Our algorithm can effectively defend against chosen plain image attacks. This is because the generated key code is related to the plain image, so different key codes will be acquired for different images. With a chosen plain image attack, the attacker can encrypt a plain image of his or her choice and has access to the resulting cipher image. This information is used to derive the encryption key and break the encryption algorithm. To assess the resistance of the designed algorithm to the chosen plain image attacks, the algorithm was applied to encrypt a 512 × 512 black image and a white image of the same size. The obtained cipher images were analyzed, and the results are displayed in Figure 8 and Table 5.

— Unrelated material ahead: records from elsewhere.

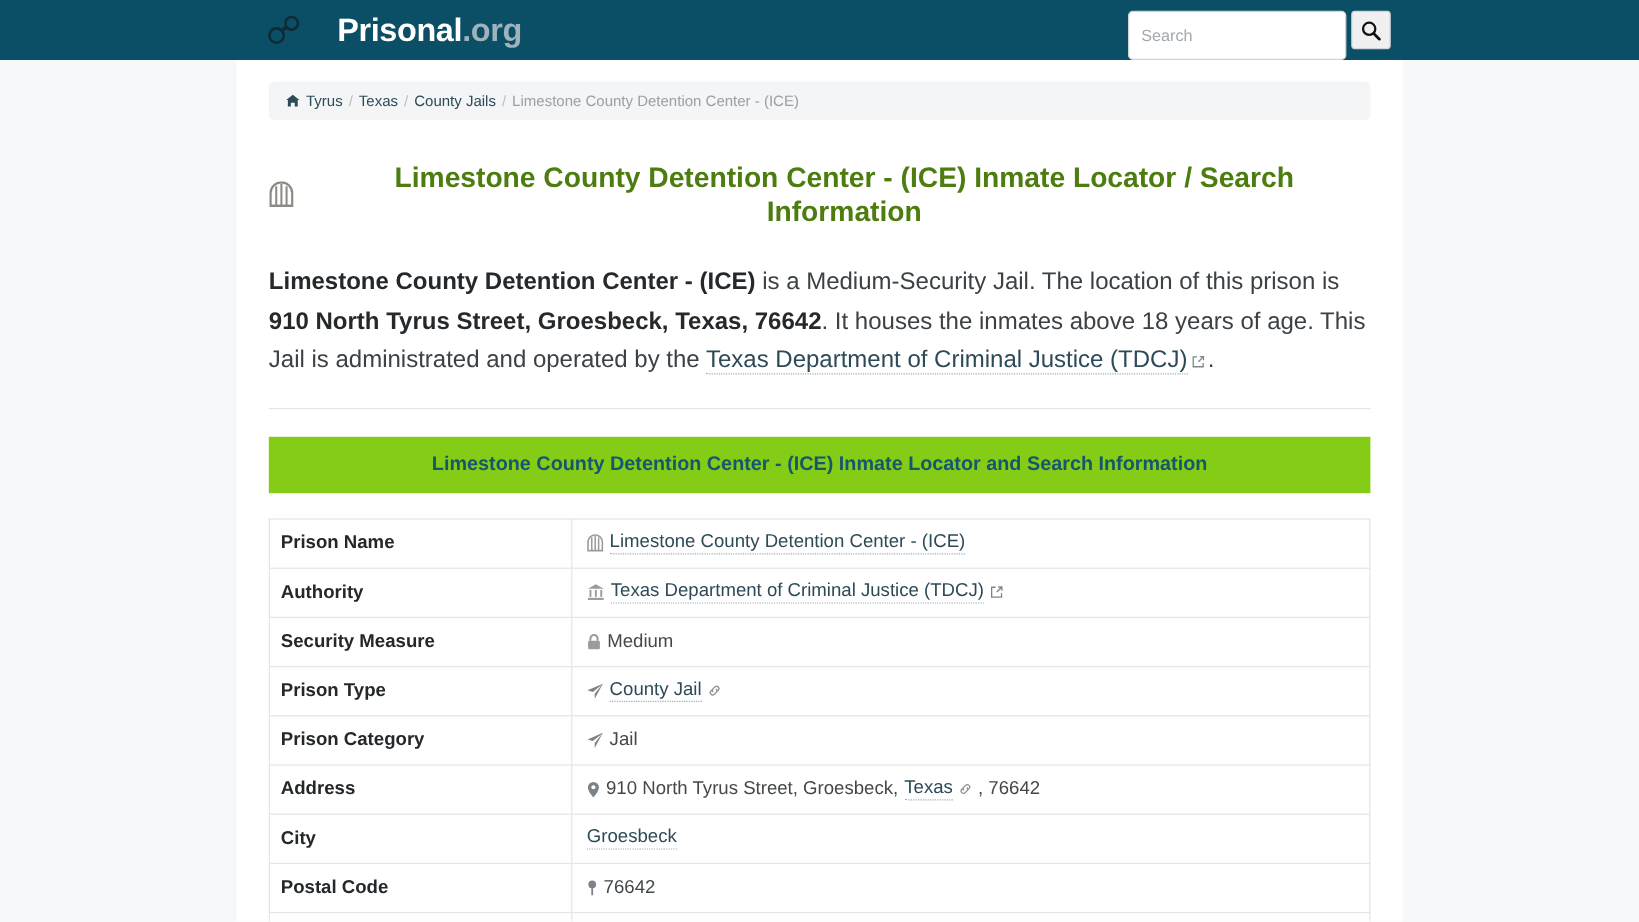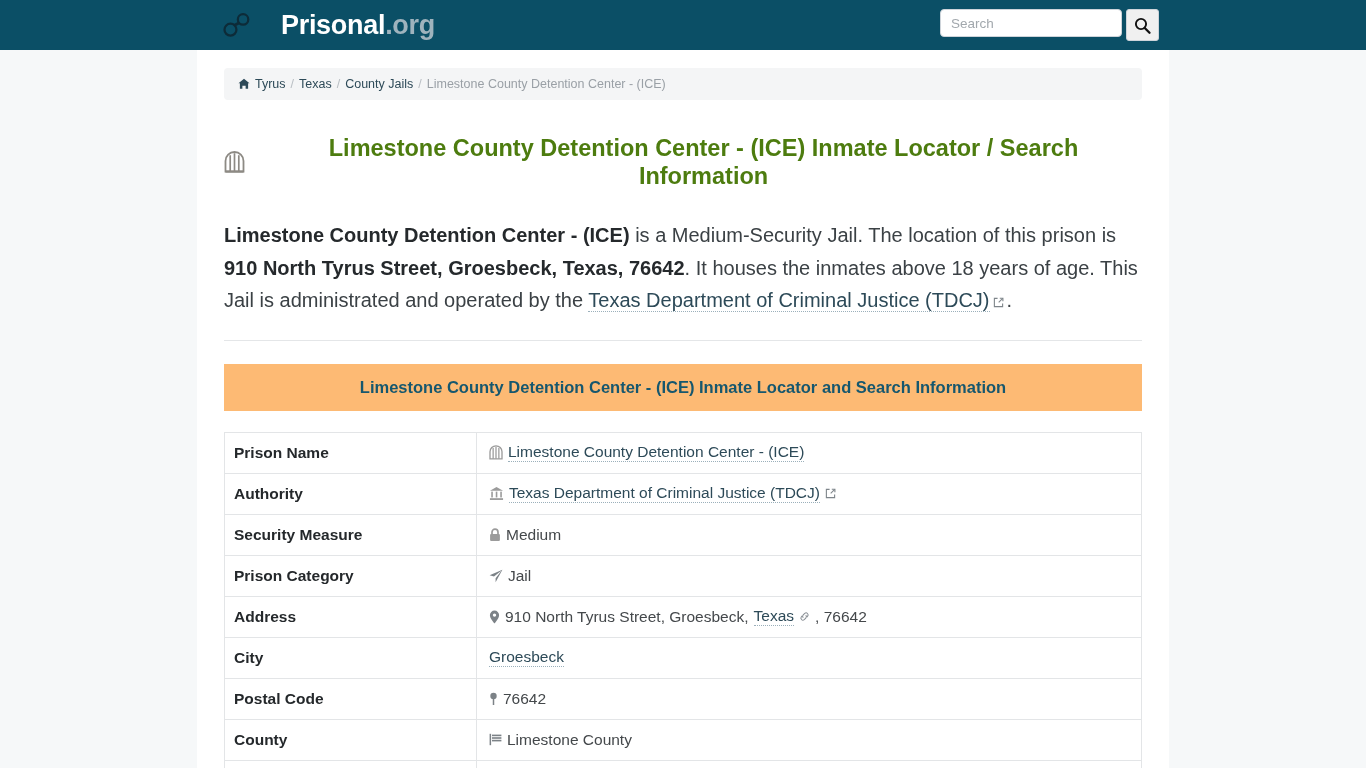--- a/index.html
+++ b/index.html
@@ -46,7 +46,7 @@
   }
   .search-input {
     width: 182px;
-    height: 28px;
+    height: 41px;
     border: 1px solid #ced4da;
     border-radius: 4px;
     background: #ffffff;

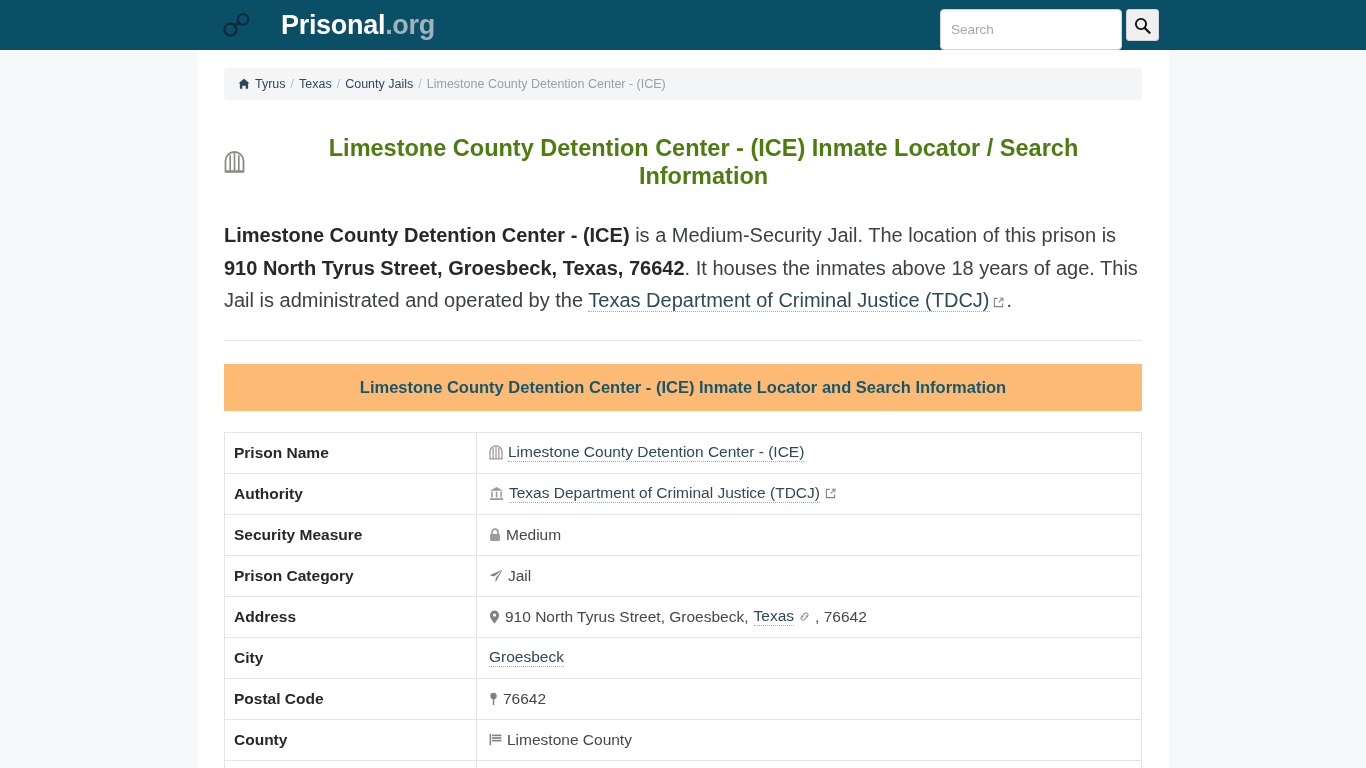--- a/index.html
+++ b/index.html
@@ -132,7 +132,7 @@
 
   
   .section-banner {
-    background: #fdba74;
+    background: #84cc16;
     text-align: center;
     color: #16576e;
     font-weight: bold;

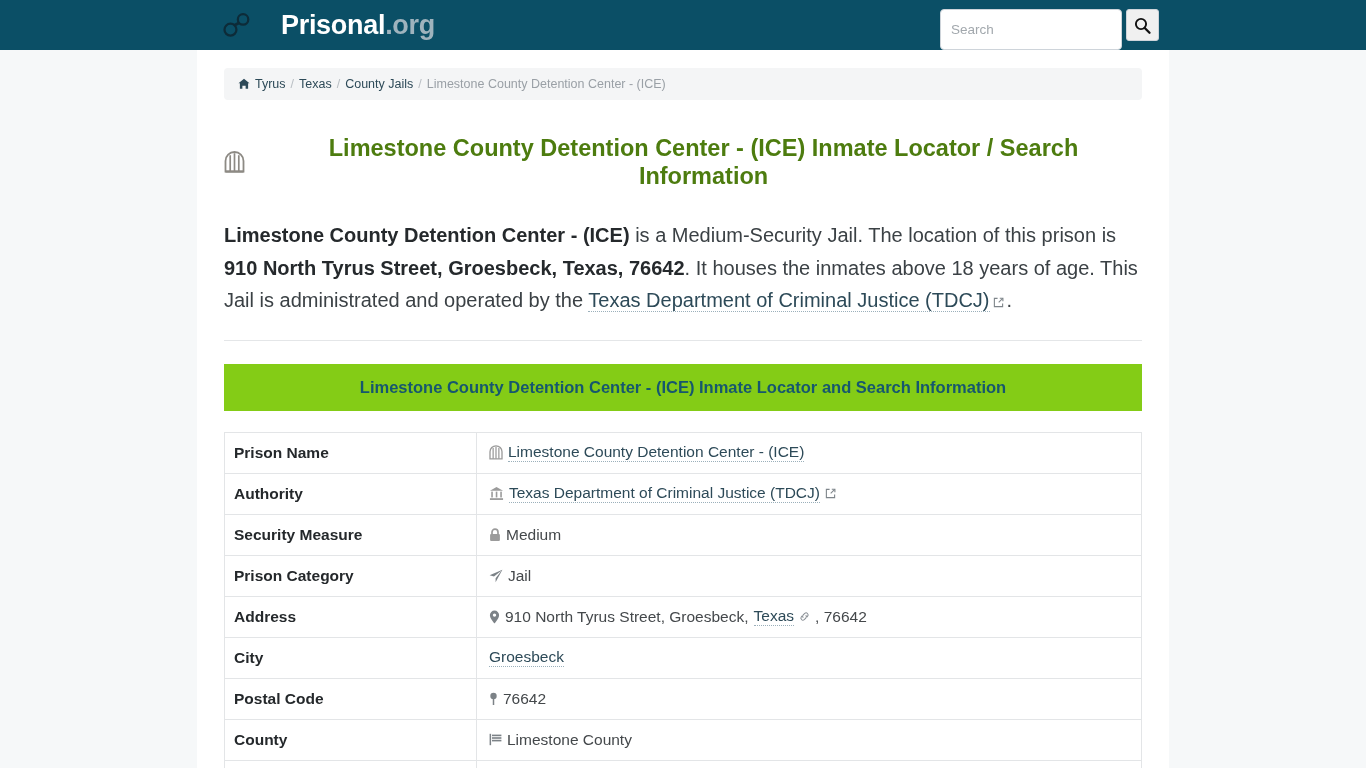--- a/index.html
+++ b/index.html
@@ -306,6 +306,25 @@
           </td>
         </tr>
 
+        <tr>
+          <td class="lbl">Prison Type</td>
+          <td class="val">
+            <span class="cell-inner">
+              <span class="ico">
+                <svg width="14" height="14" viewBox="0 0 14 14">
+                  <path d="M13.4 0.7 L0.6 6.2 L5 7.6 L12.6 1.6 L6.6 9.2 L6.6 13.3 Z" fill="#7c8287"></path>
+                </svg>
+              </span>
+              <a href="#">County Jail</a>
+              <span class="ico">
+                <svg width="11" height="11" viewBox="0 0 12 12">
+                  <path d="M4.6 7.4 A2.2 2.2 0 0 1 4.6 4.3 L6.3 2.6 A2.2 2.2 0 0 1 9.4 5.7 L8.5 6.6" fill="none" stroke="#8a9096" stroke-width="1.15"></path>
+                  <path d="M7.4 4.6 A2.2 2.2 0 0 1 7.4 7.7 L5.7 9.4 A2.2 2.2 0 0 1 2.6 6.3 L3.5 5.4" fill="none" stroke="#8a9096" stroke-width="1.15"></path>
+                </svg>
+              </span>
+            </span>
+          </td>
+        </tr>
 
         <tr>
           <td class="lbl">Prison Category</td>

As shown in Table 5, the information entropies of the cipher images are very close to 8 and the correlation coefficients are close to 0. Therefore, almost no useful information can be extracted from the cipher images encrypted using the developed algorithm.

4.8. Speed Analysis

A good image encryption scheme should possess not only high security but also fast encryption speed. Using the image of Lena as an example, the speed analysis data (Table 6) show that compared with other image encryption algorithms, our algorithm is faster in encrypting images.

4.9. Discussion

The proposed image encryption algorithm consists of two scrambling-diffusion operations. To verify the superiority of two scrambling-diffusion operations over one scrambling-diffusion operation in image encryption, we encrypted the image “Baboon” using the proposed algorithm and an existing image encryption algorithm that only includes one scrambling-diffusion operation separately, and compared the encryption times and information entropies of these two encryptions (Table 7). As displayed in Table 7, the times needed for two scrambling-diffusion operations are quite close to those needed for one operation. However, the information entropy of the image encrypted after two scrambling-diffusion operations is better than the information entropy of the image encrypted with one operation. The comparison shows that the proposed encryption algorithm has high efficiency and exhibits greater performance than the algorithm with only one scrambling-diffusion operation.

5. Conclusion

This paper presents an image encryption algorithm based on the hyperchaotic Chen system. In this algorithm, the key code and the diffusion process are directly related to plain images. The present algorithm was employed to encrypt several plain images. Important parameters such as the key space, histograms, correlation coefficients, key and plain-image sensitivity, and information entropy of the cipher images were calculated to validate the encryption performance of the designed algorithm. Simulation results indicate that the proposed algorithm has high security and can effectively defend against the chosen plain image attacks and differential attacks. Therefore, the algorithm possesses high potential for practical applications. The present encryption algorithm will be further improved to enhance its security and encryption speed through the introduction of an image compression algorithm and machine learning techniques. [41, 42].

Data Availability

The data that support the findings of this study are available upon request.

Conflicts of Interest

All authors declare that they have no conflicts of interest.

Acknowledgments

This work was supported by the High-Level Talent Research Start-Up Fund of Yulin Normal University under grant no. G2019ZK24. An earlier version of this paper has been presented as a preprint available at SSRN [42].